:: Given records

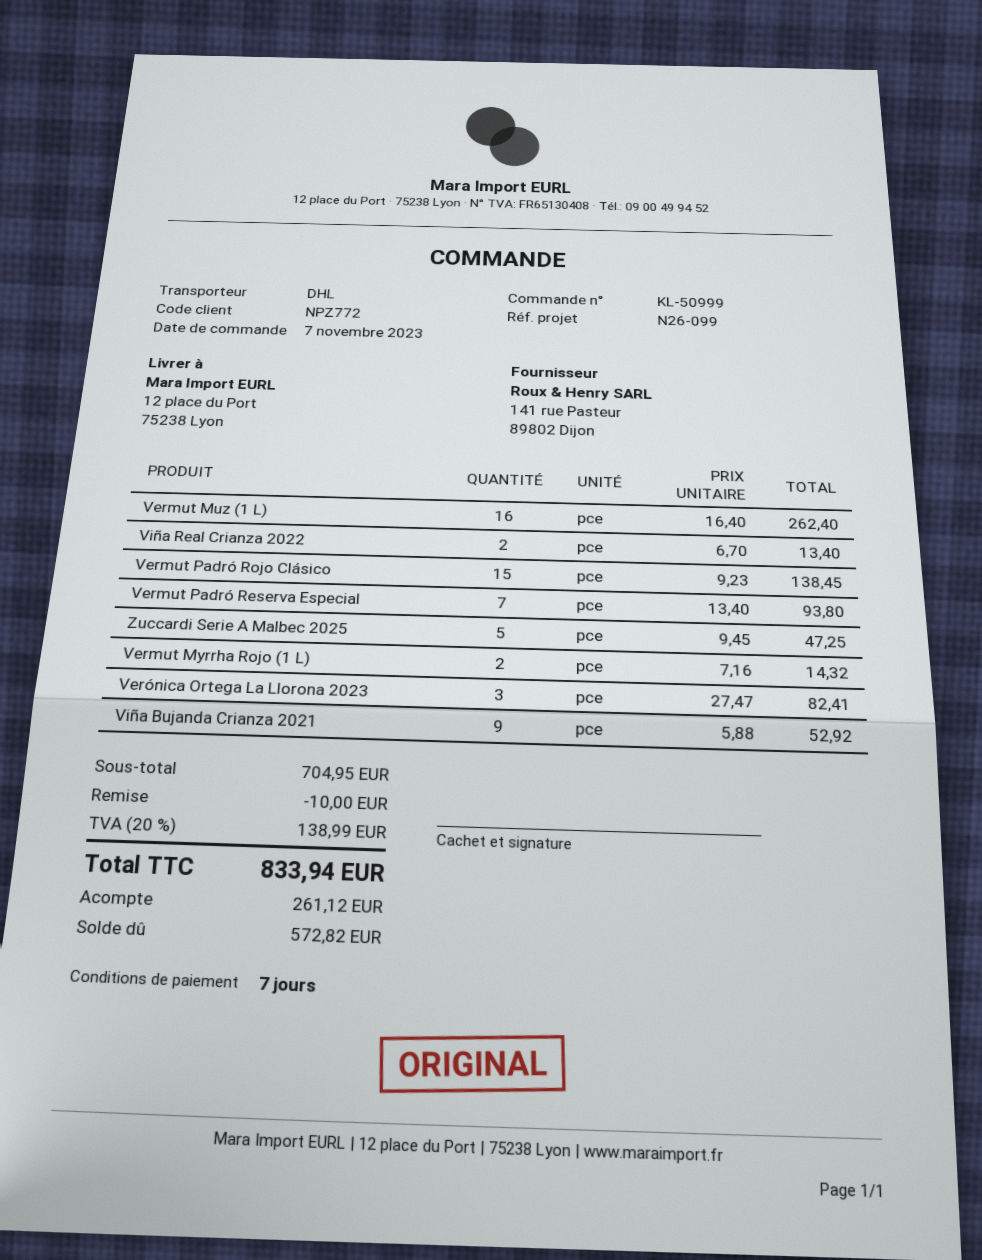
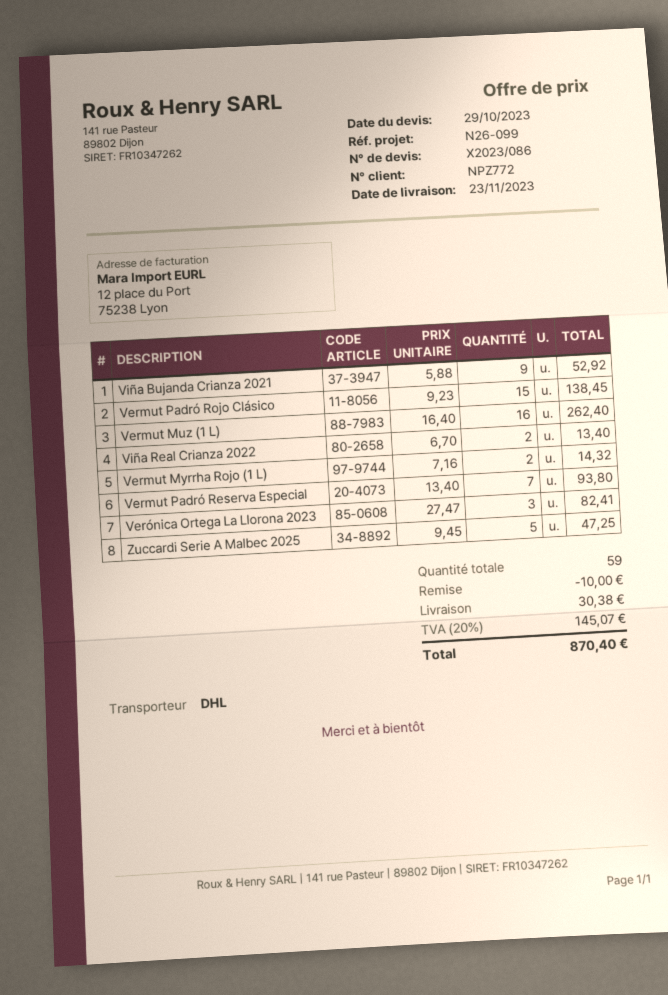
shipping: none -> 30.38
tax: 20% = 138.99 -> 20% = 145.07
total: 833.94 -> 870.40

::::
:: Given records

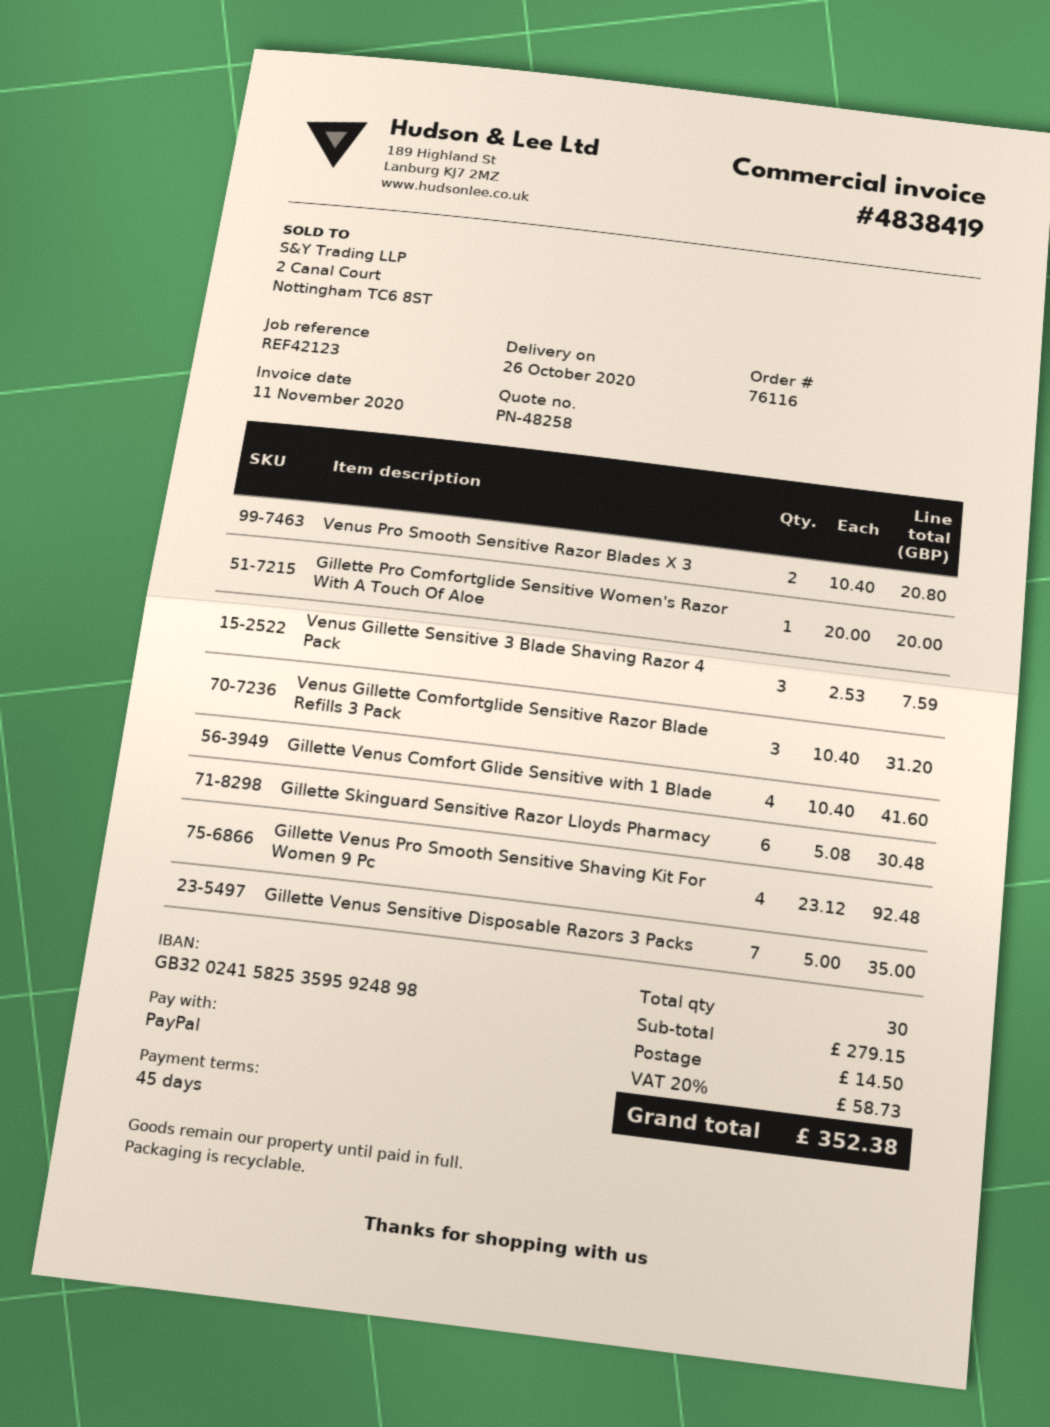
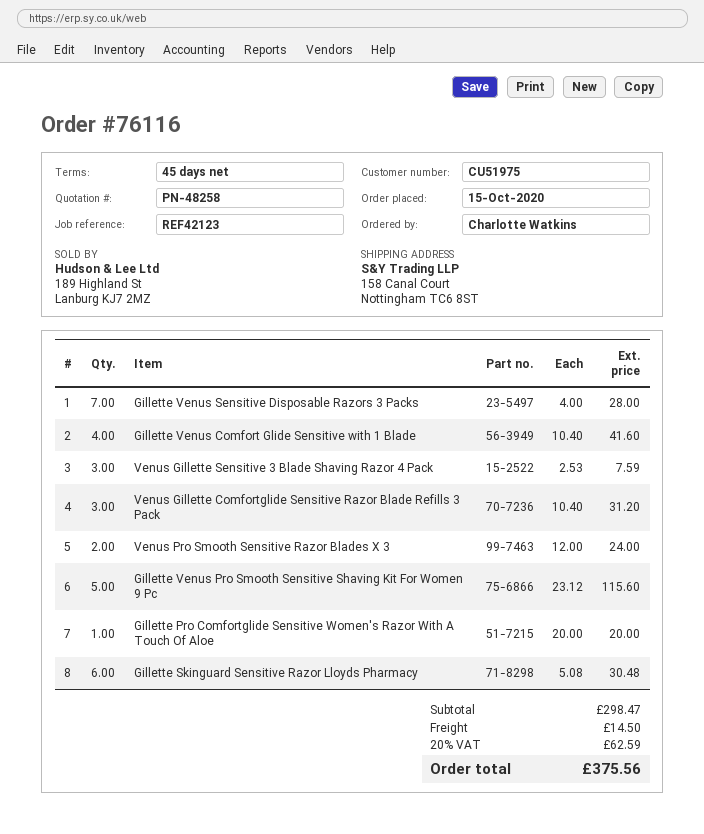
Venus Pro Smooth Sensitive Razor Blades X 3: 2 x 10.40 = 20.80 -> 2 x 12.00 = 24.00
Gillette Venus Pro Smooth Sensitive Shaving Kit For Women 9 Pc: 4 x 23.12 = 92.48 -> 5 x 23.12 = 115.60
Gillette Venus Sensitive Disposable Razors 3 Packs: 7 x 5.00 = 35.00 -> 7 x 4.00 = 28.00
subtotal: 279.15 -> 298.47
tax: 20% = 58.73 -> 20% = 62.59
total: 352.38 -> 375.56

::::

Every line above from the line with "Gillette Venus Pro" to the line with "total: 352.38 -> 375.56", inclusive, must be returned exactly; no other line belongs in the reply.

Gillette Venus Pro Smooth Sensitive Shaving Kit For Women 9 Pc: 4 x 23.12 = 92.48 -> 5 x 23.12 = 115.60
Gillette Venus Sensitive Disposable Razors 3 Packs: 7 x 5.00 = 35.00 -> 7 x 4.00 = 28.00
subtotal: 279.15 -> 298.47
tax: 20% = 58.73 -> 20% = 62.59
total: 352.38 -> 375.56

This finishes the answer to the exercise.